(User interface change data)

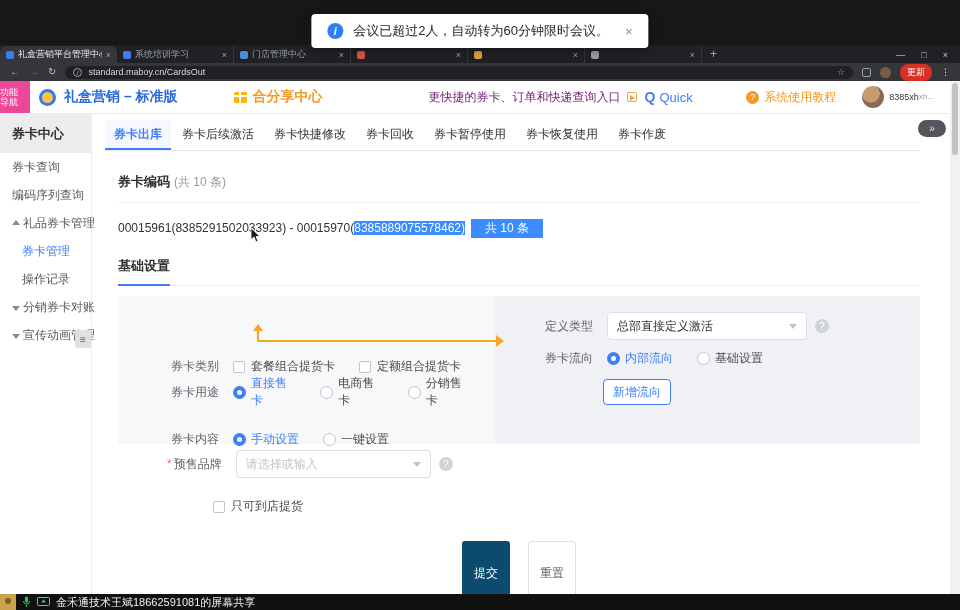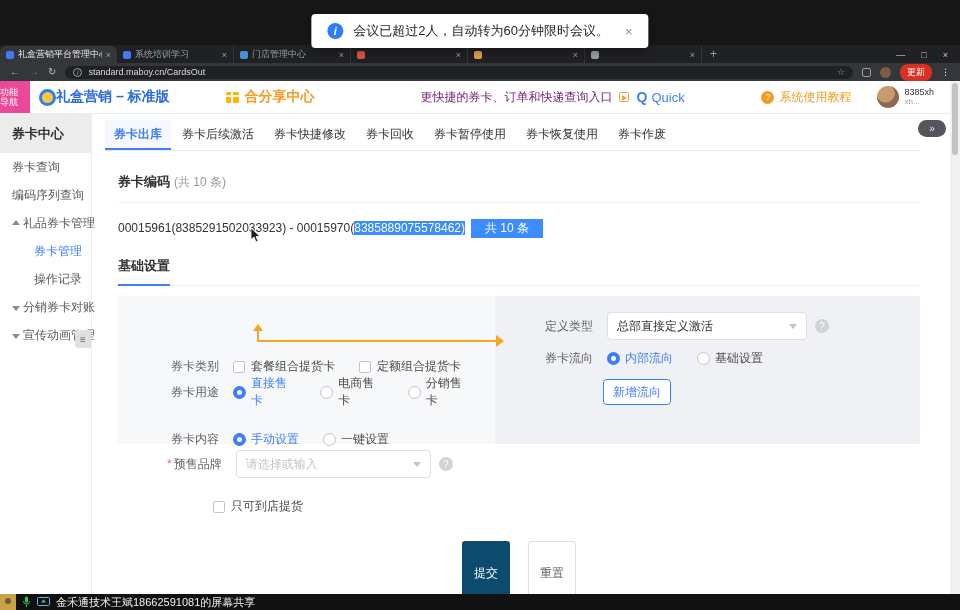"礼盒营销 – 标准版" .brand { gap: 0 -> 8px }
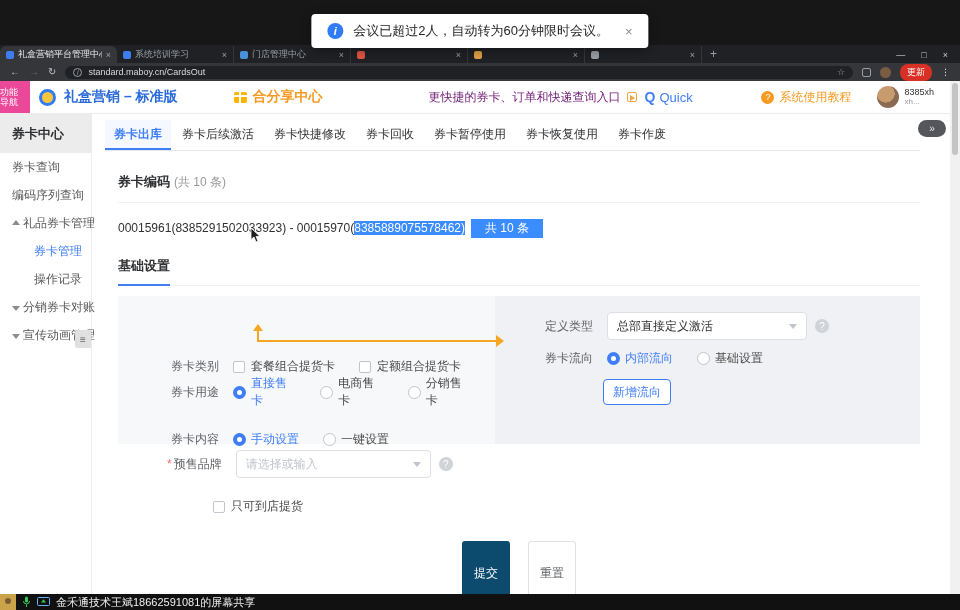"8385xh" .user-names { flex-direction: column -> none }
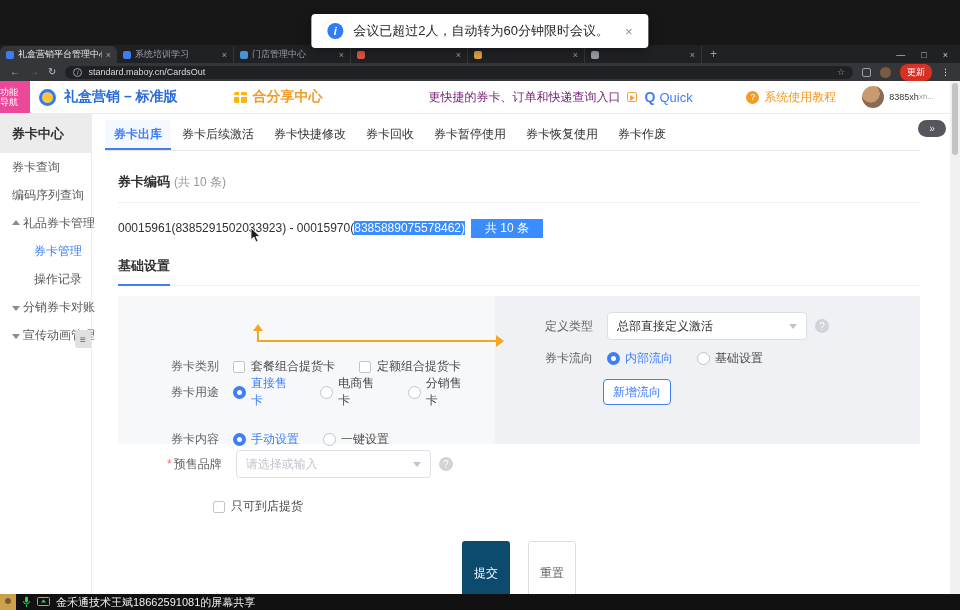"券卡管理" .side-sub { padding-left: 34px -> 22px }
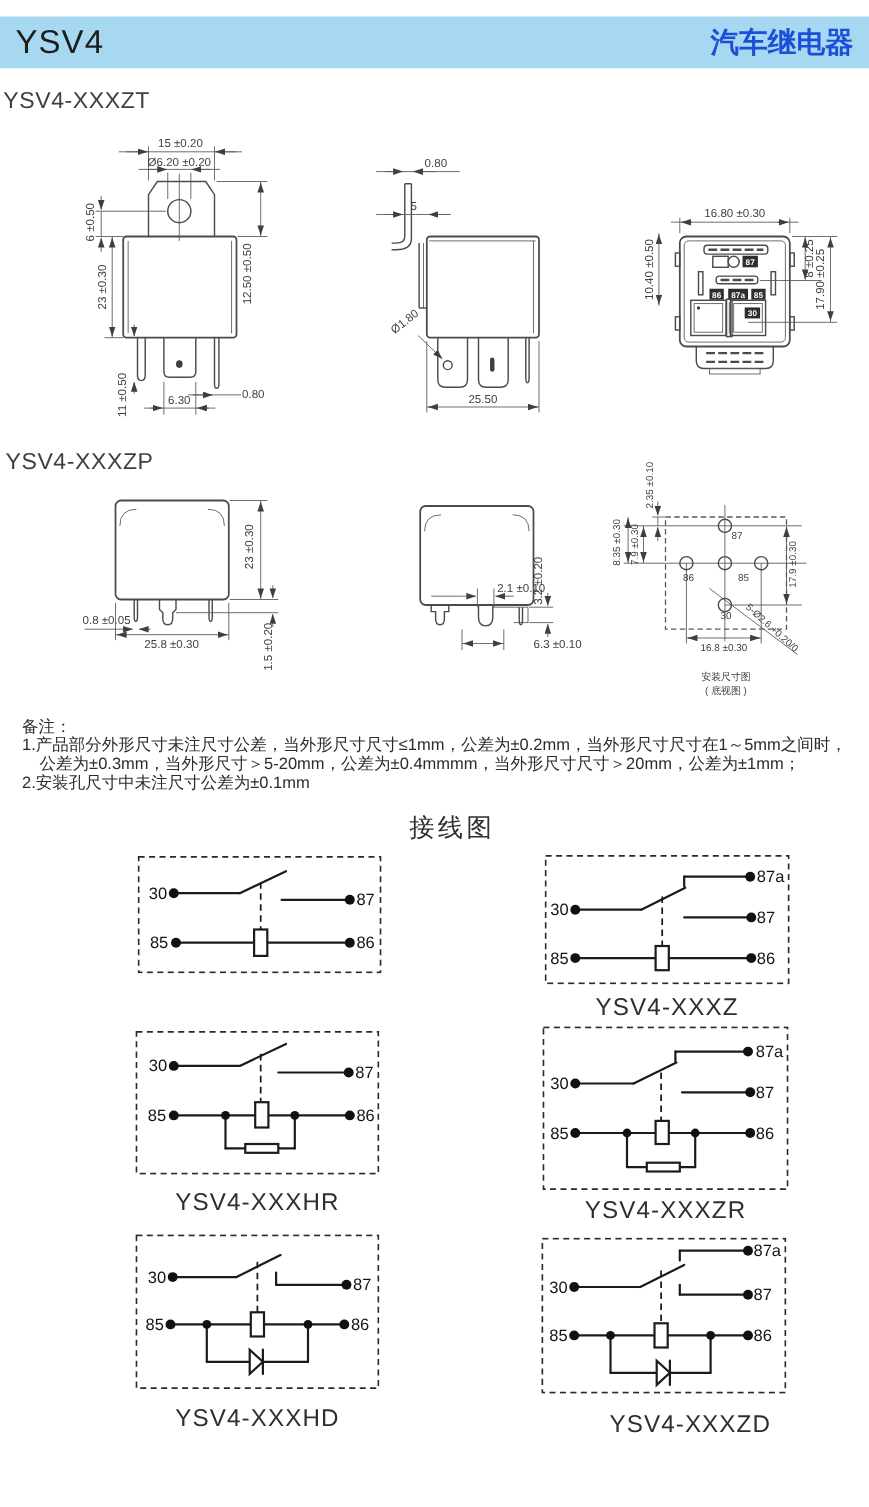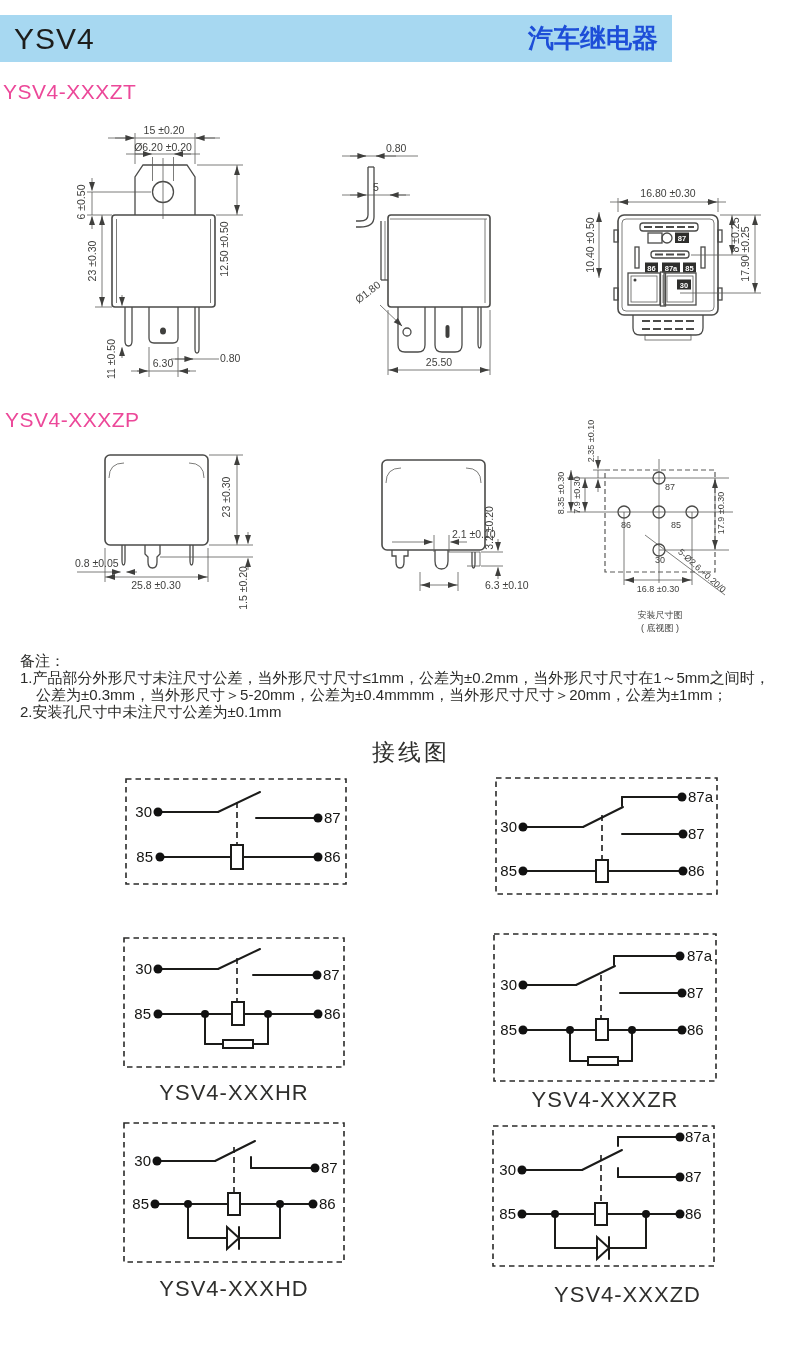"YSV4" .band { width: 672px -> 790px }
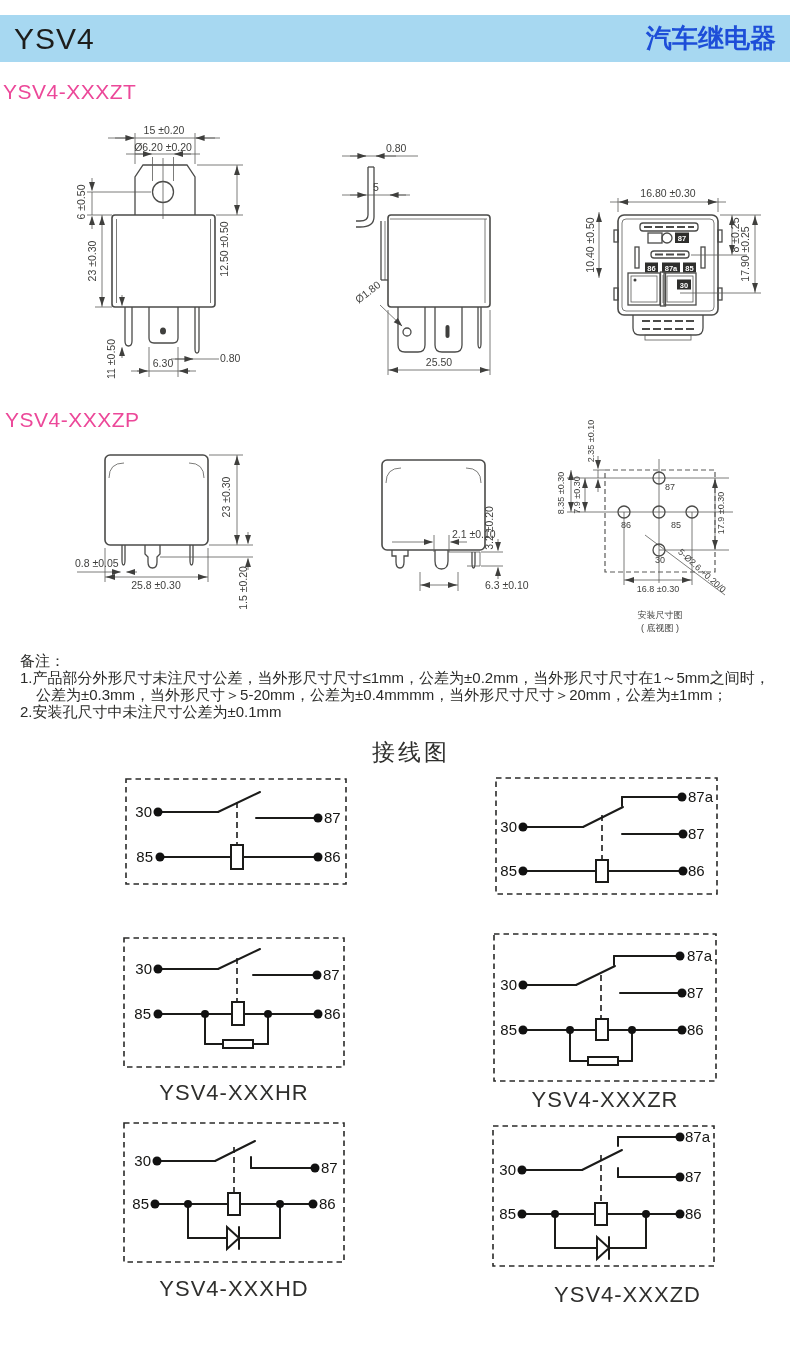"YSV4-XXXZT" .sect { color: #ec4899 -> #404040 }
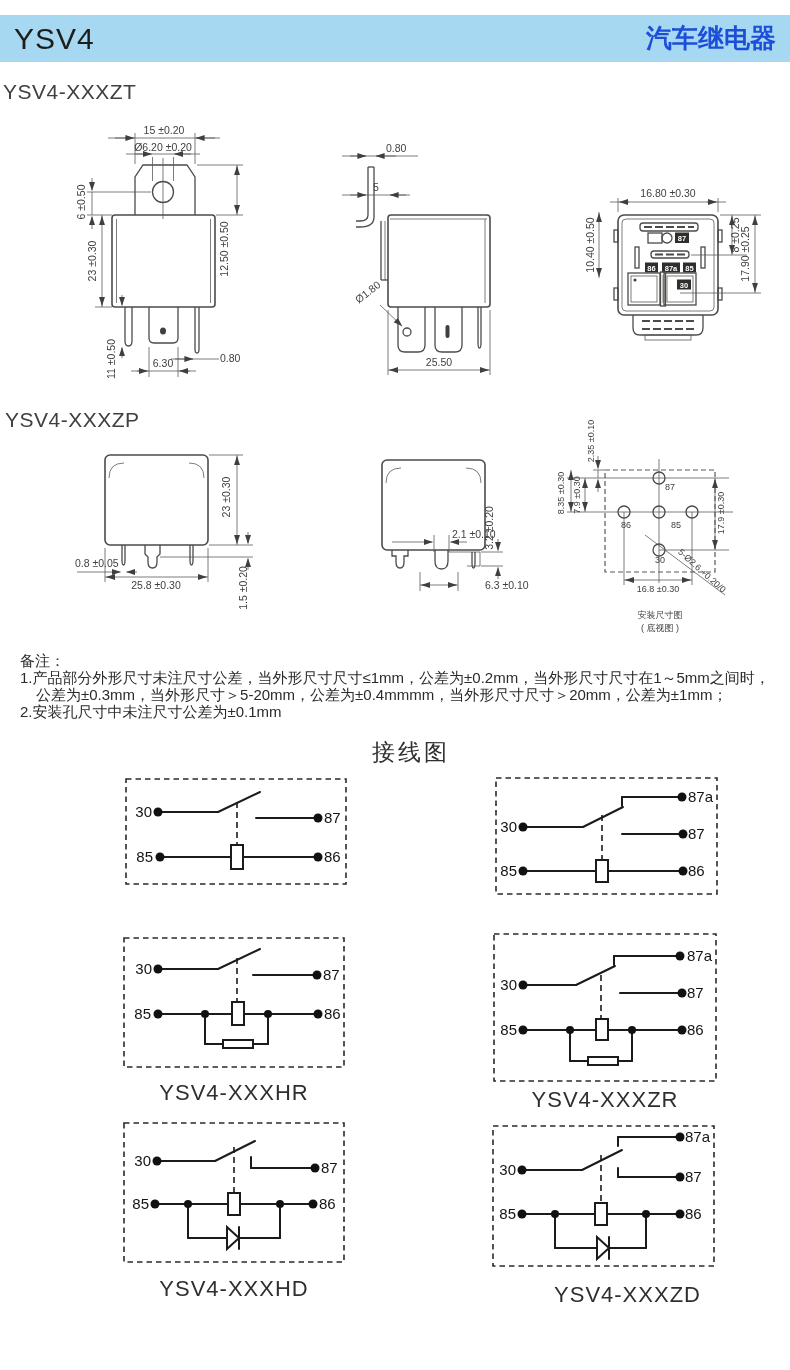"YSV4-XXXZ" div.cap { html: none -> <div>YSV4-XXXZ</div> }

_Aim of the task:_ Copy the records above exactly, omitting every picture.

_Result of the task:_
"礼盒营销 – 标准版" .brand { gap: 0 -> 8px }
"8385xh" .user-names { flex-direction: column -> none }
"券卡管理" .side-sub { padding-left: 34px -> 22px }
"YSV4" .band { width: 672px -> 790px }
"YSV4-XXXZT" .sect { color: #ec4899 -> #404040 }
"YSV4-XXXZ" div.cap { html: none -> <div>YSV4-XXXZ</div> }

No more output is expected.